Data for the task
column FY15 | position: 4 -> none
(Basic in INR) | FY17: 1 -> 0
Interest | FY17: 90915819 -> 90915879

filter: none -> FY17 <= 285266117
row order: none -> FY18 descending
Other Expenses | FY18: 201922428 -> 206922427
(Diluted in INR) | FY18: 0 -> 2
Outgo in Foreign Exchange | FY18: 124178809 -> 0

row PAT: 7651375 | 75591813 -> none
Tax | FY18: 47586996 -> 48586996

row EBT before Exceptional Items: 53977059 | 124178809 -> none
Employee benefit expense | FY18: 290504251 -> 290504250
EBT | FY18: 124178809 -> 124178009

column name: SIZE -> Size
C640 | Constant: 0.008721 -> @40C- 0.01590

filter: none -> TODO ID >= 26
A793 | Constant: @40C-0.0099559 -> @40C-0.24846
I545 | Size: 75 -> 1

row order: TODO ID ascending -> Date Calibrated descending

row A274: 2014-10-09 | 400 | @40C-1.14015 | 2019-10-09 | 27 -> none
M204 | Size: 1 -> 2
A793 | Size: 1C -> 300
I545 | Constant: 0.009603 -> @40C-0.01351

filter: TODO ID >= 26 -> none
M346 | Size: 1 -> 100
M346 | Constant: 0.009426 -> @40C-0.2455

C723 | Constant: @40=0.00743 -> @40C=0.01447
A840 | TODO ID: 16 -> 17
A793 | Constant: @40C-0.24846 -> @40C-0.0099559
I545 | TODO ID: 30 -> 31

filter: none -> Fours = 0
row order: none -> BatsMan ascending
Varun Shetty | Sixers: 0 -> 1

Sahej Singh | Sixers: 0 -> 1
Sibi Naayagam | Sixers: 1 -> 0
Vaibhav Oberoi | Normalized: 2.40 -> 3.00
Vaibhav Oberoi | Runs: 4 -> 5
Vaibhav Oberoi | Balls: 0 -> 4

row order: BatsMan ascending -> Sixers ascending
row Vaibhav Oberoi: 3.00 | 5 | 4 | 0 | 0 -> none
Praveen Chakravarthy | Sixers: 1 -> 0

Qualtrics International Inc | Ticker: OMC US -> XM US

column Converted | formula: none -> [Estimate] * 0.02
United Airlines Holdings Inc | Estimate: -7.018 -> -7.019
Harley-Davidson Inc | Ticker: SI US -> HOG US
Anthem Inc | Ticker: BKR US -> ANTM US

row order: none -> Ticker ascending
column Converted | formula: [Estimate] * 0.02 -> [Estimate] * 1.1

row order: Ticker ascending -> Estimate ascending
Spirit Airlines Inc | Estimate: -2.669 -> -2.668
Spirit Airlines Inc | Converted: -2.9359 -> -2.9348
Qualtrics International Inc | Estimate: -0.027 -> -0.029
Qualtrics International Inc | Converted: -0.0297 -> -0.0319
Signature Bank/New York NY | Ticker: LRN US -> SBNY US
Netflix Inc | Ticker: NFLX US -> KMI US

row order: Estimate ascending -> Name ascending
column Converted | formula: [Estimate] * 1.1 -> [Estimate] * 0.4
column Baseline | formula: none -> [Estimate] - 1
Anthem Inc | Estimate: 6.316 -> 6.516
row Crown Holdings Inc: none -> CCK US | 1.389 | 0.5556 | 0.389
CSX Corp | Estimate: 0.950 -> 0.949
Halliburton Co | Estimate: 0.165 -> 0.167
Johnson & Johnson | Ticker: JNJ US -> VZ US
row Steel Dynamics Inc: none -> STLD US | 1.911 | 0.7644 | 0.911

Work required
Write out exactly the lines from the start of the material through the line with "A793 | Constant: @40C-0.0099559". No other output is expected.

Reply
column FY15 | position: 4 -> none
(Basic in INR) | FY17: 1 -> 0
Interest | FY17: 90915819 -> 90915879

filter: none -> FY17 <= 285266117
row order: none -> FY18 descending
Other Expenses | FY18: 201922428 -> 206922427
(Diluted in INR) | FY18: 0 -> 2
Outgo in Foreign Exchange | FY18: 124178809 -> 0

row PAT: 7651375 | 75591813 -> none
Tax | FY18: 47586996 -> 48586996

row EBT before Exceptional Items: 53977059 | 124178809 -> none
Employee benefit expense | FY18: 290504251 -> 290504250
EBT | FY18: 124178809 -> 124178009

column name: SIZE -> Size
C640 | Constant: 0.008721 -> @40C- 0.01590

filter: none -> TODO ID >= 26
A793 | Constant: @40C-0.0099559 -> @40C-0.24846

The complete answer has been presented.